Source information:
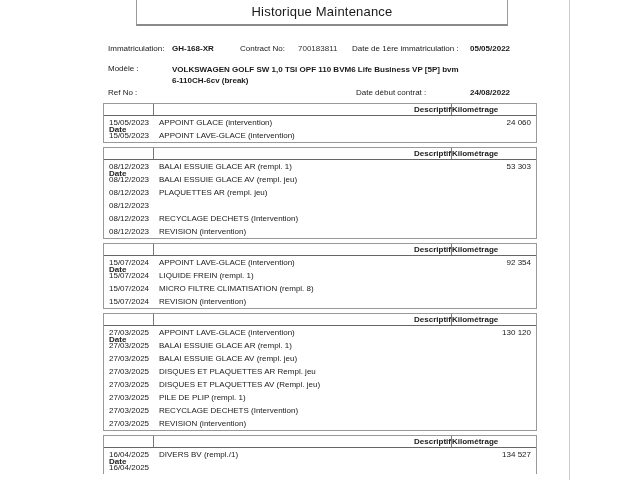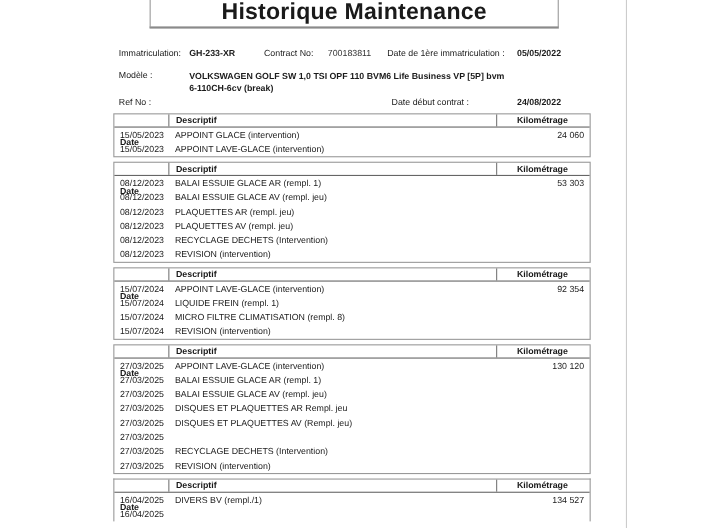"Historique Maintenance" .title-box span { font-size: 21px -> 13px; font-weight: bold -> normal }
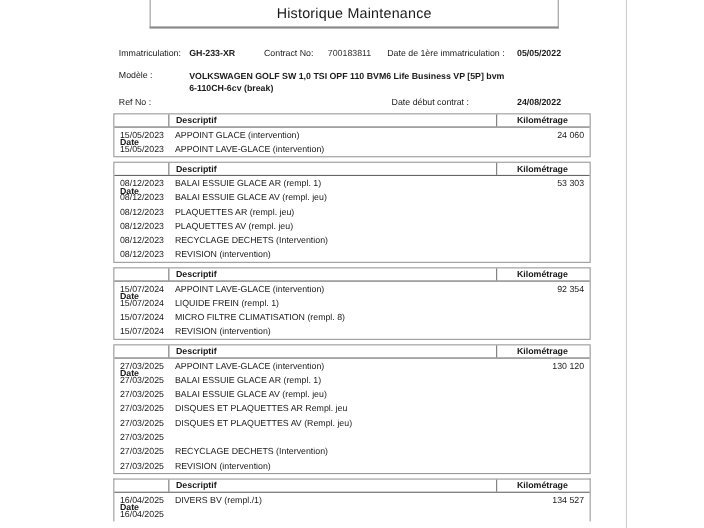"GH-233-XR" span.val { text: GH-233-XR -> GH-168-XR }
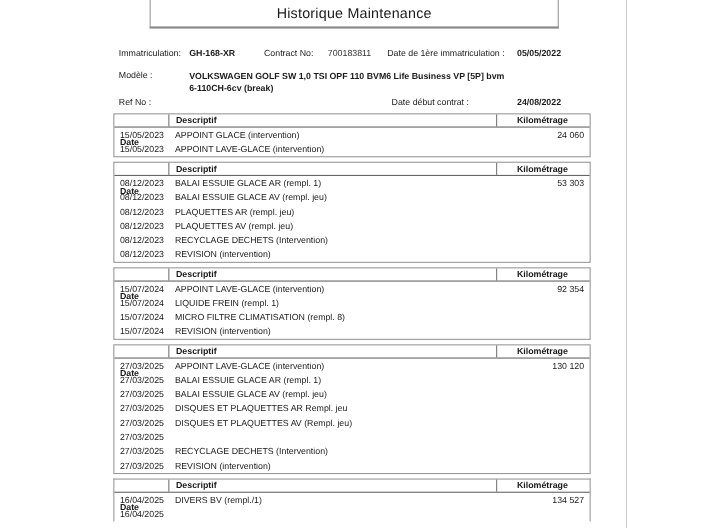"Descriptif" .thead .c2 { text-align: none -> right }
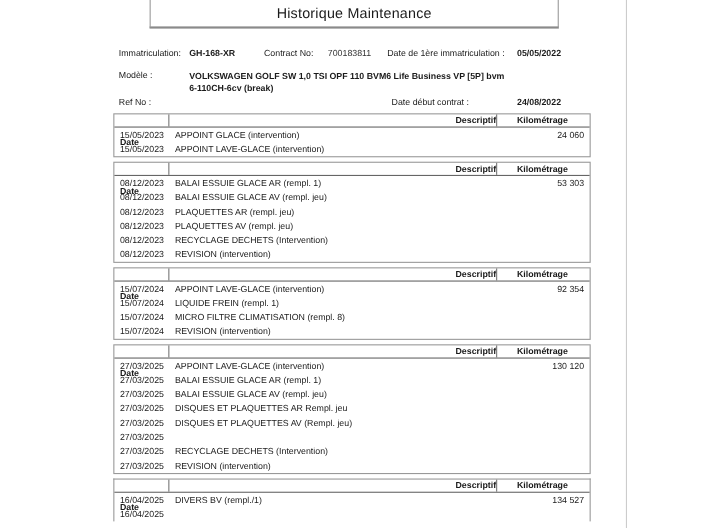"Kilométrage" .thead .c3 { padding-left: 18px -> 0 }
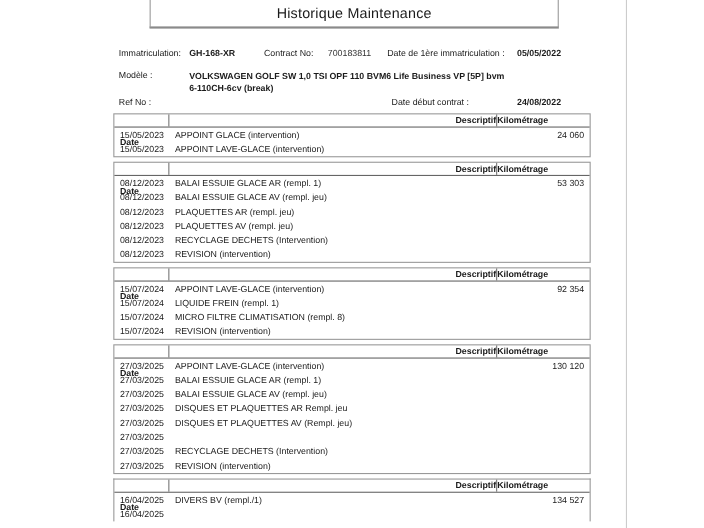"PLAQUETTES AV (rempl. jeu)" div.c2 { html: <div>PLAQUETTES AV (rempl. jeu)</div> -> none }
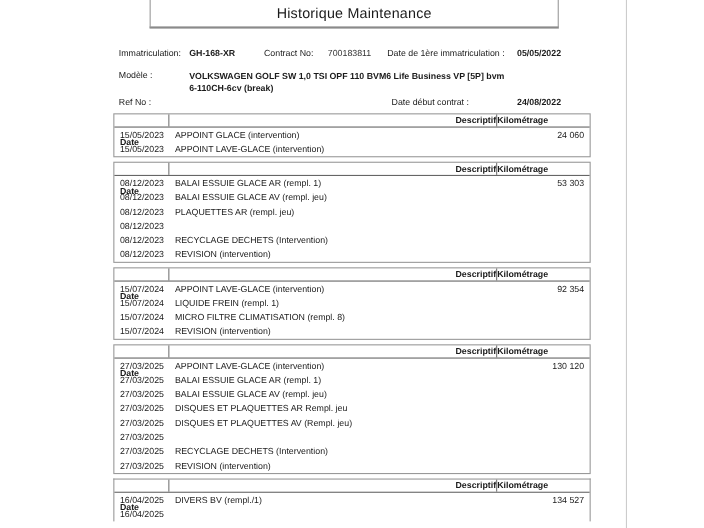"PILE DE PLIP (rempl. 1)" div.c2 { html: none -> <div>PILE DE PLIP (rempl. 1)</div> }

What you are asked to do:
Your answer must be an exact copy of the records, without the pictures.

Solution for this exercise:
"Historique Maintenance" .title-box span { font-size: 21px -> 13px; font-weight: bold -> normal }
"GH-233-XR" span.val { text: GH-233-XR -> GH-168-XR }
"Descriptif" .thead .c2 { text-align: none -> right }
"Kilométrage" .thead .c3 { padding-left: 18px -> 0 }
"PLAQUETTES AV (rempl. jeu)" div.c2 { html: <div>PLAQUETTES AV (rempl. jeu)</div> -> none }
"PILE DE PLIP (rempl. 1)" div.c2 { html: none -> <div>PILE DE PLIP (rempl. 1)</div> }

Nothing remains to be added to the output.